Find the number of truckloads required to construct the fill.

Answer to Problem 3.21CTP

The number of truckloads required to construct the fill is $\underset{\_}{10,539\text{trips}}$.

Explanation of Solution

Given information:

Borrow pit:

The water content of the undisturbed soil is $w_{\text{pit}}=15\%$.

The unit weight of the undisturbed soil in the borrow pit is ${\left(\gamma \right)}_{\text{pit}}=19.1{\text{kN/m}}^3$.

The specific gravity of the undisturbed soil is $G_s=2.70$.

Loading truck:

The capacity of the truck is $V_{\text{truck}}=4.80{\text{m}}^3$.

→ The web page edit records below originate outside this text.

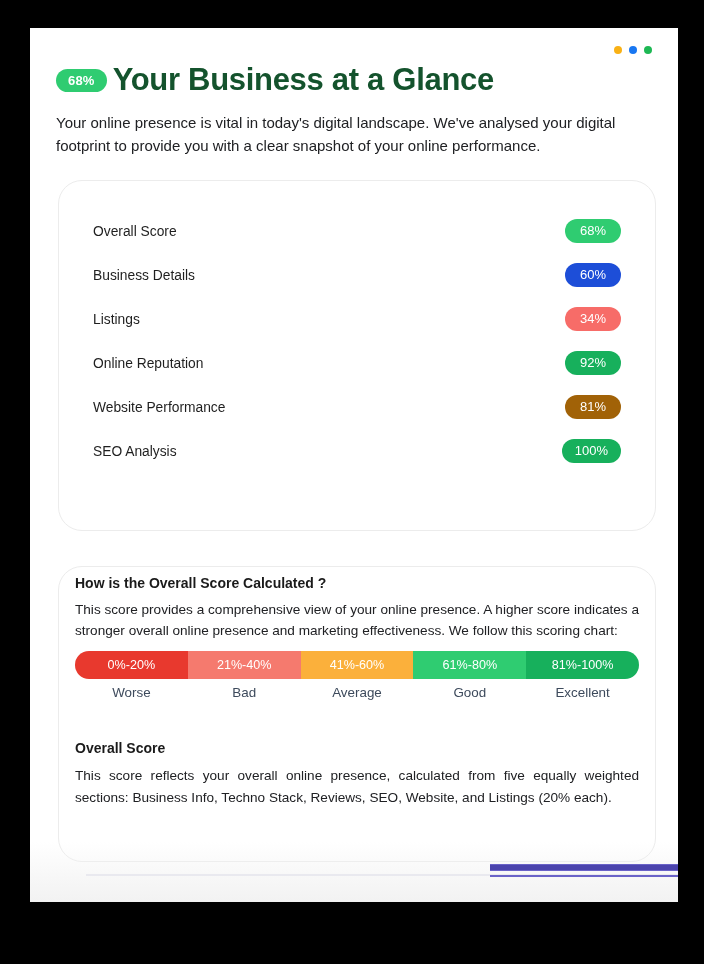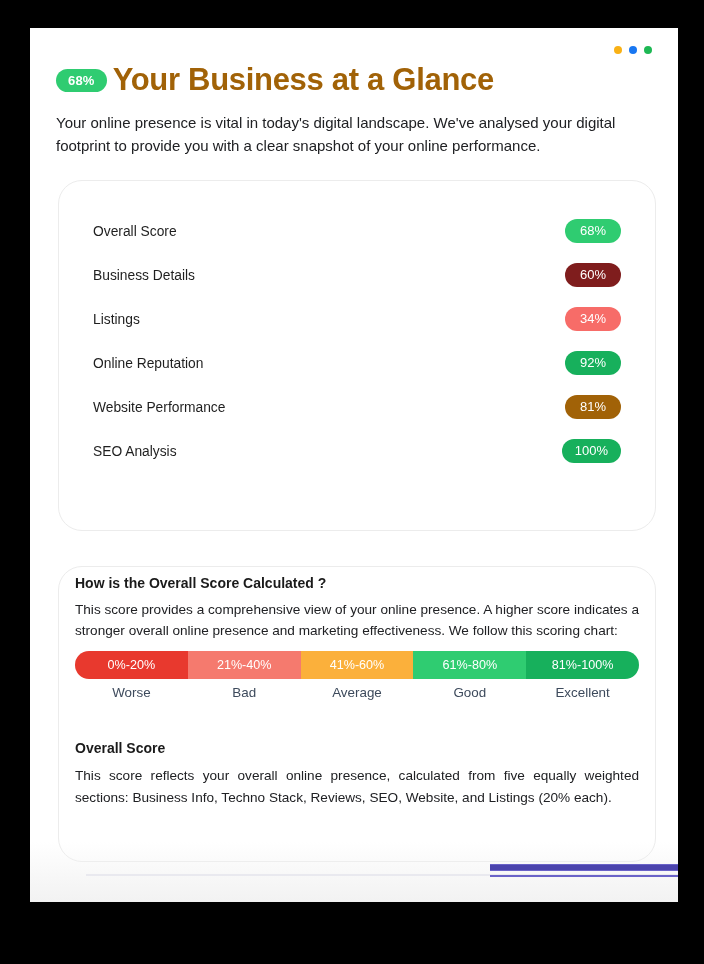"Your Business at a Glance" h1.page-title { color: #a16207 -> #14532d }
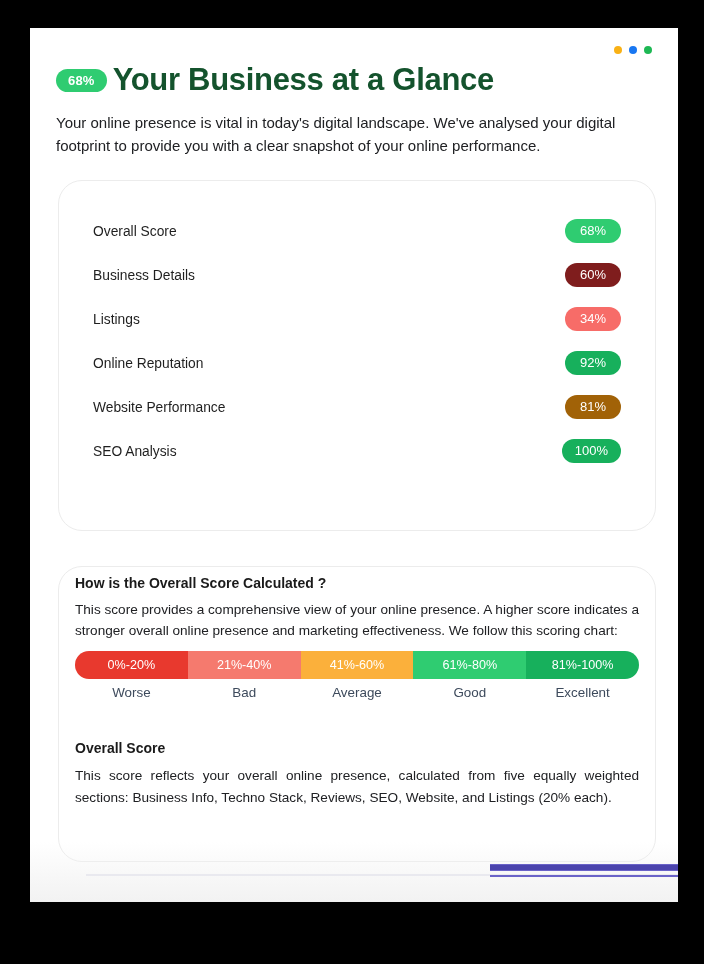"60%" span.score-pill { background: #7f1d1d -> #1d4ed8 }
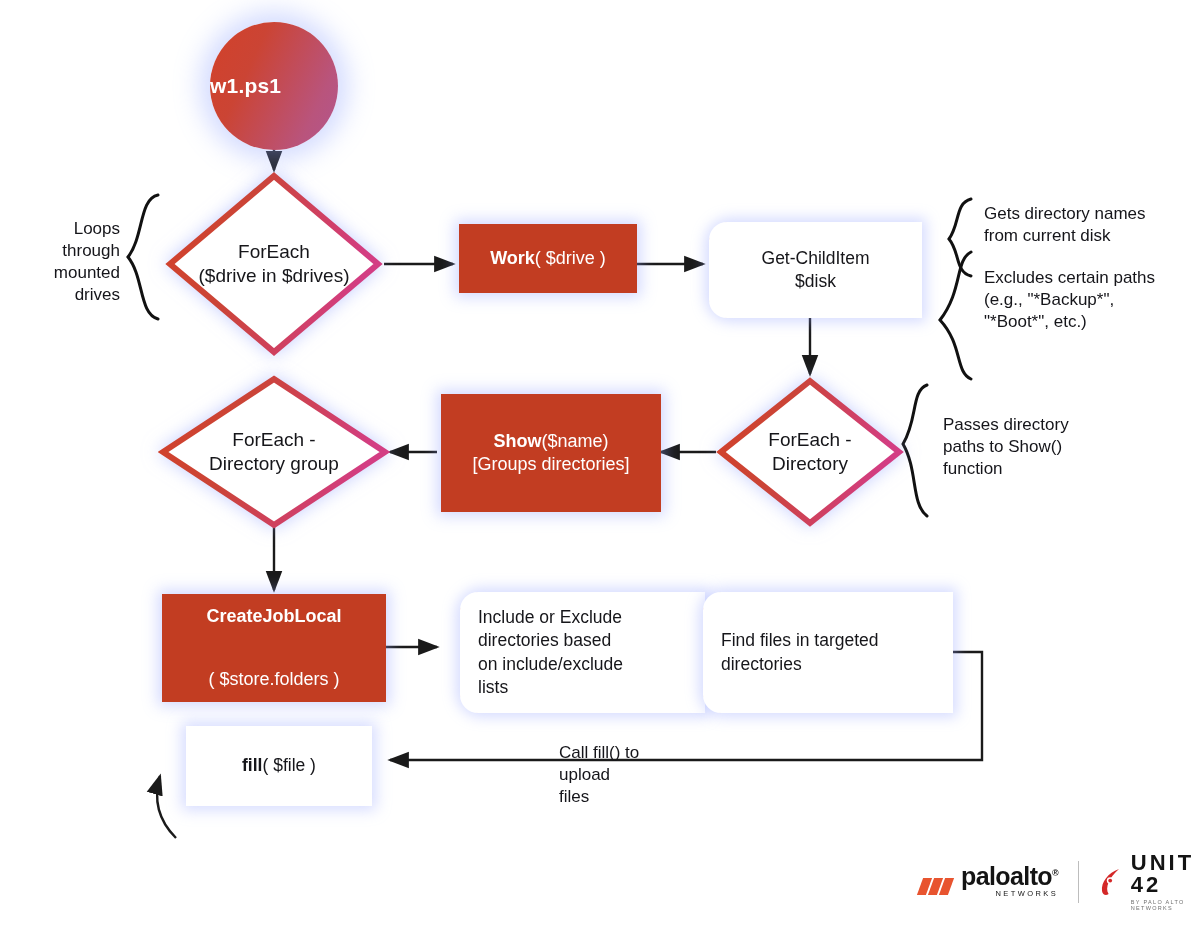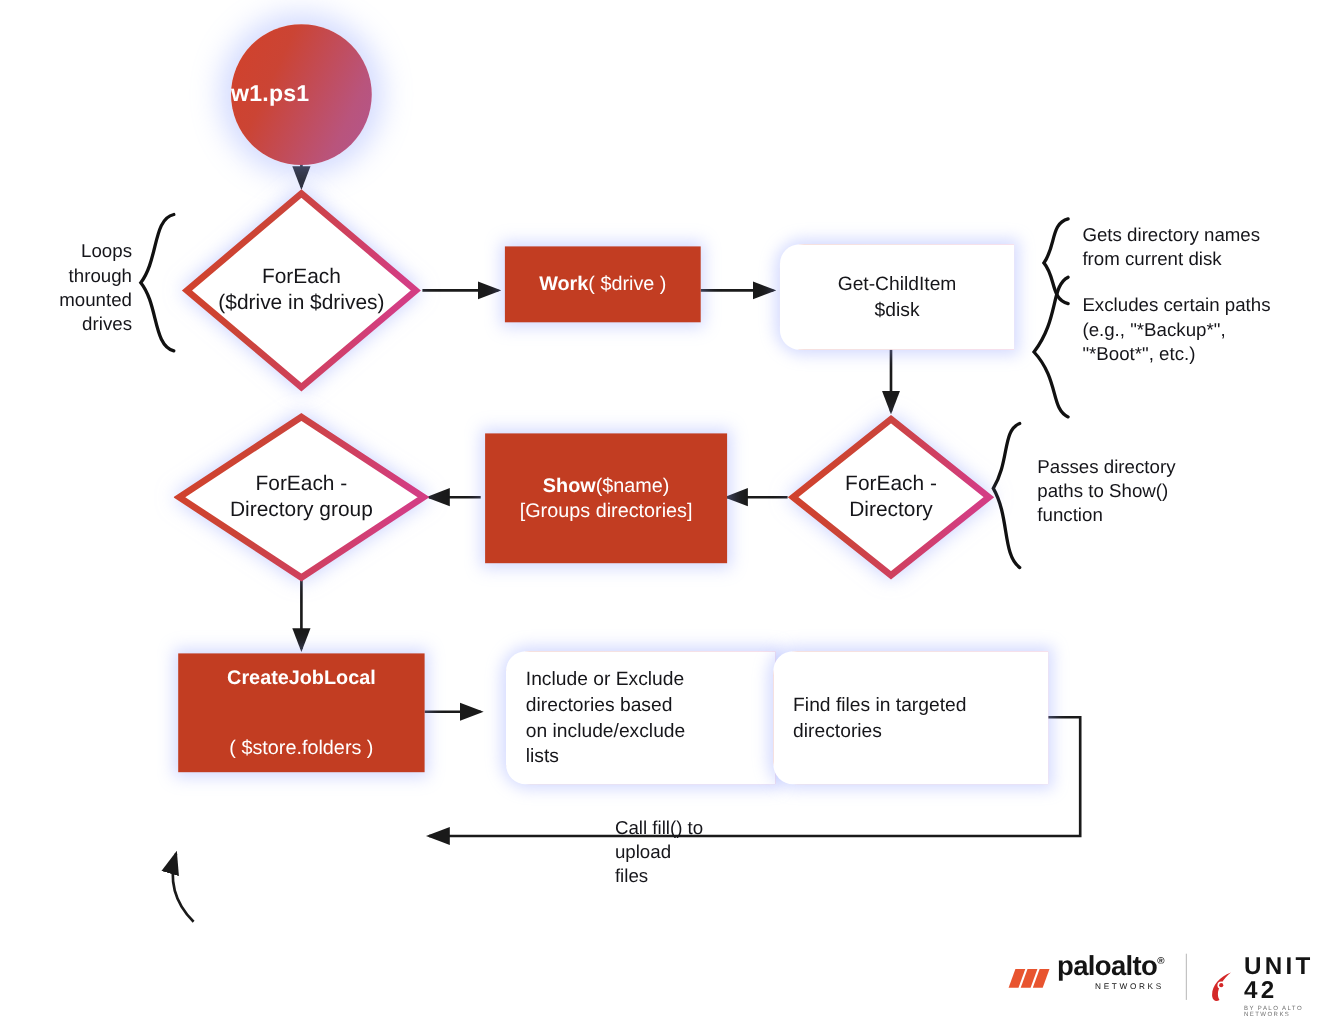"fill( $file )" div.box-outline { html: none -> <div> <div> <div> <b>fill</b><span>( $file )</span> </div> </div> </div> }
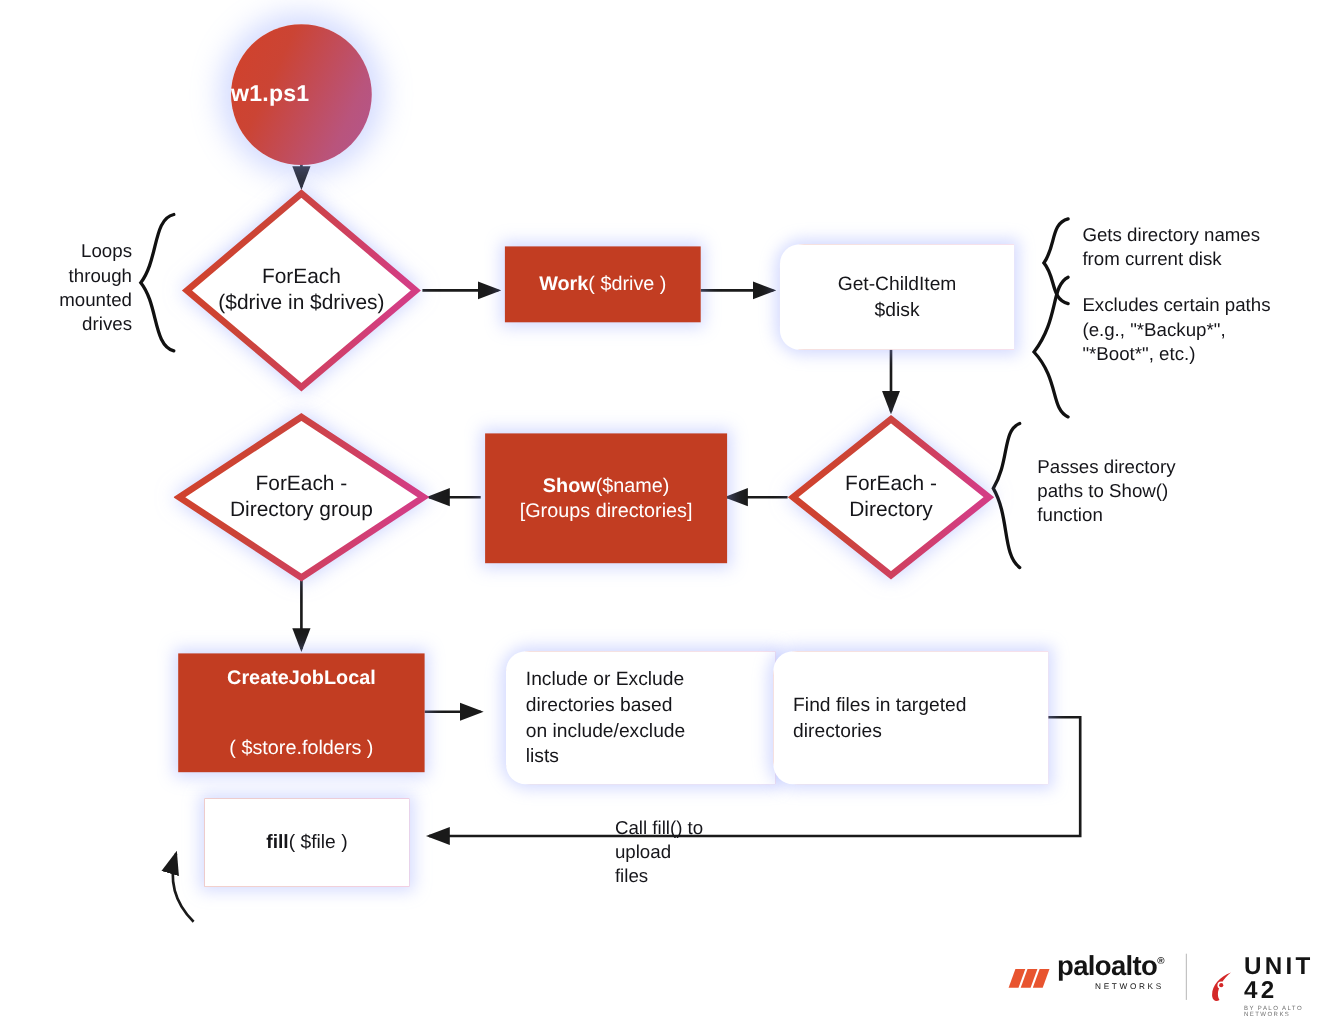"paloalto®" .logos { align-items: flex-start -> center; margin-top: 15px -> none }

The net weight of the soil and water when the truck is loaded with is $W=72.7\text{kN}$.

Compacted fill:

The dry unit weight of the compacted fill is ${\left({\gamma }_d\right)}_{\text{fill}}=17.3{\text{kN/m}}^3$.

The finished volume of the compacted fill is $V_{\text{fill}}=38,500{\text{m}}^3$.

The moisture content of the fill is $w_{\text{fill}}=15\%$.

Calculation:

Find the weight of the solids ${\left(W_s\right)}_{\text{truck}}$ in each truck using the relation:

${\left(W_s\right)}_{\text{truck}}=\frac{W}{1+w_{\text{pit}}}$

Substitute 72.7 kN for W and 15% for $w_{\text{pit}}$.

$\begin{array}{c}{\left(W_s\right)}_{\text{truck}}=\frac{72.7}{1+\frac{15}{100}}\\ =\frac{72.7}{1.15}\\ =63.2\text{kN}\end{array}$

Find the weight of the solids in the compacted fill ${\left(W_s\right)}_{\text{fill}}$ using the relation:

${\left(W_s\right)}_{\text{fill}}={\left({\gamma }_d\right)}_{\text{fill}}{V}_{\text{fill}}$

Substitute $17.3{\text{kN/m}}^3$ for ${\left({\gamma }_d\right)}_{\text{fill}}$ and $38,500{\text{m}}^3$ for $V_{\text{fill}}$.

$\begin{array}{c}{\left(W_s\right)}_{\text{fill}}=17.3\times \text{38,500}\\ =\text{666,050}\text{kN}\end{array}$

Find the number of truckloads required using the relation:

$\text{Number}\text{of}\text{truckloads}=\frac{{\left(W_s\right)}_{\text{fill}}}{{\left(W_s\right)}_{\text{truck}}}$

Substitute 666,050 kN for ${\left(W_s\right)}_{\text{fill}}$ and 63.2 kN for ${\left(W_s\right)}_{\text{truck}}$.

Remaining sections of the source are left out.